About this task: Transcribe the entries below with complete accuracy, excluding the pictures.

The records:
------------------------------------------------

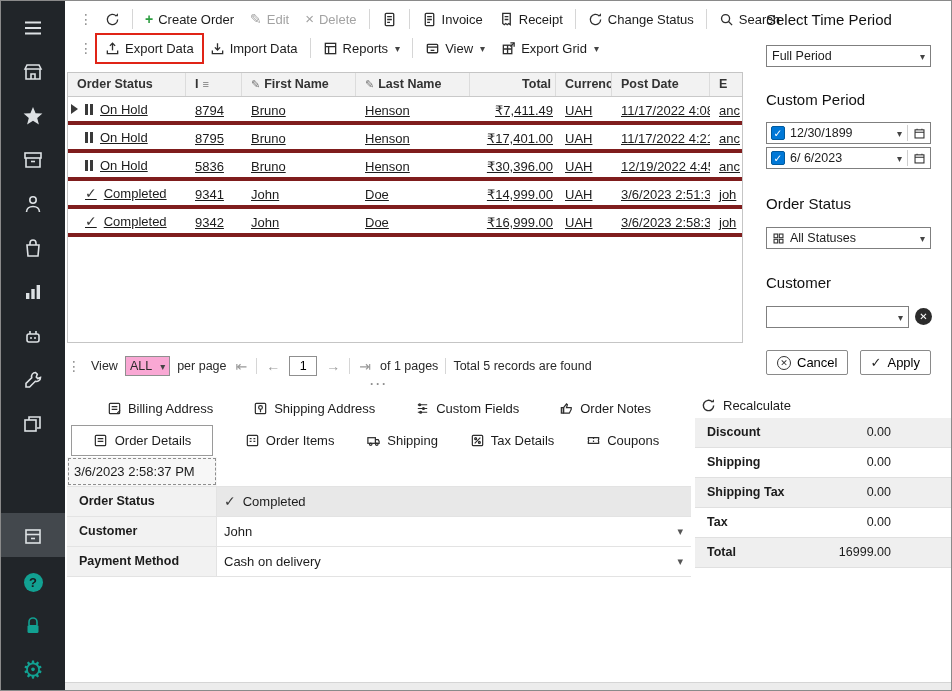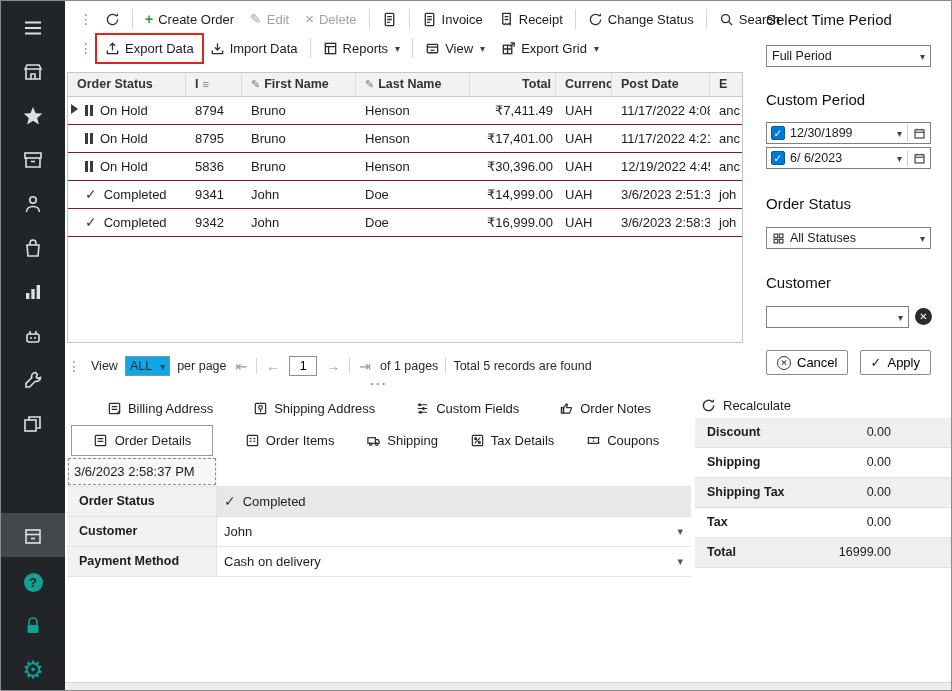--- a/index.html
+++ b/index.html
@@ -37,7 +37,7 @@
   .gh { background:#f2f2f2; border-bottom:1px solid #c9c9c9; height:24px; }
   .gh .hc { font-size:12.5px; font-weight:600; color:#333; line-height:23px; padding-left:9px; border-right:1px solid #dcdcdc; overflow:hidden; white-space:nowrap; display:flex; align-items:center; gap:4px; }
   .hicon { color:#777; font-size:11px; }
-  .grow { height:28px; border-bottom:1px solid #7f1d1d; cursor:pointer; }
+  .grow { height:28px; border-bottom:4px solid #7f1d1d; cursor:pointer;text-decoration:underline; }
   .grow .c { line-height:27px; padding-left:9px; overflow:hidden; white-space:nowrap; }
   .grow .status { padding-left:17px; display:flex; align-items:center; gap:7px; }
   .grow .total { text-align:right; padding-right:3px; padding-left:2px; }

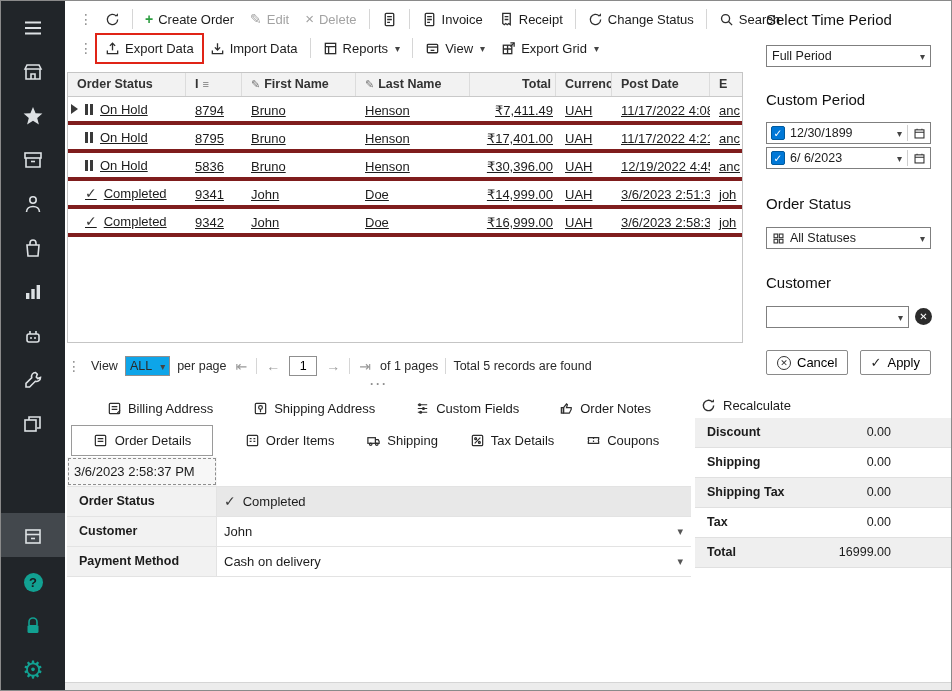--- a/index.html
+++ b/index.html
@@ -50,7 +50,7 @@
 
   
   .pager { position:absolute; left:66px; top:352px; width:676px; height:26px; display:flex; align-items:center; gap:7px; font-size:12.5px; color:#2a2a2a; }
-  .combo-sm { border:1px solid #8f8f8f; height:20px; padding:0 4px; display:inline-flex; align-items:center; gap:6px; background:#0ea5e9; cursor:pointer; }
+  .combo-sm { border:1px solid #8f8f8f; height:20px; padding:0 4px; display:inline-flex; align-items:center; gap:6px; background:#f9a8d4; cursor:pointer; }
   .page-input { width:28px; height:20px; border:1px solid #8f8f8f; text-align:center; font-size:12.5px; font-family:inherit; }
   .nav-arrow { color:#9a9a9a; font-size:14px; cursor:pointer; padding:0 2px; }
   .pager .psep { width:1px; height:16px; background:#d6d6d6; }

------------------------------------------------

Solution to this problem:
--- a/index.html
+++ b/index.html
@@ -37,7 +37,7 @@
   .gh { background:#f2f2f2; border-bottom:1px solid #c9c9c9; height:24px; }
   .gh .hc { font-size:12.5px; font-weight:600; color:#333; line-height:23px; padding-left:9px; border-right:1px solid #dcdcdc; overflow:hidden; white-space:nowrap; display:flex; align-items:center; gap:4px; }
   .hicon { color:#777; font-size:11px; }
-  .grow { height:28px; border-bottom:1px solid #7f1d1d; cursor:pointer; }
+  .grow { height:28px; border-bottom:4px solid #7f1d1d; cursor:pointer;text-decoration:underline; }
   .grow .c { line-height:27px; padding-left:9px; overflow:hidden; white-space:nowrap; }
   .grow .status { padding-left:17px; display:flex; align-items:center; gap:7px; }
   .grow .total { text-align:right; padding-right:3px; padding-left:2px; }

--- a/index.html
+++ b/index.html
@@ -50,7 +50,7 @@
 
   
   .pager { position:absolute; left:66px; top:352px; width:676px; height:26px; display:flex; align-items:center; gap:7px; font-size:12.5px; color:#2a2a2a; }
-  .combo-sm { border:1px solid #8f8f8f; height:20px; padding:0 4px; display:inline-flex; align-items:center; gap:6px; background:#0ea5e9; cursor:pointer; }
+  .combo-sm { border:1px solid #8f8f8f; height:20px; padding:0 4px; display:inline-flex; align-items:center; gap:6px; background:#f9a8d4; cursor:pointer; }
   .page-input { width:28px; height:20px; border:1px solid #8f8f8f; text-align:center; font-size:12.5px; font-family:inherit; }
   .nav-arrow { color:#9a9a9a; font-size:14px; cursor:pointer; padding:0 2px; }
   .pager .psep { width:1px; height:16px; background:#d6d6d6; }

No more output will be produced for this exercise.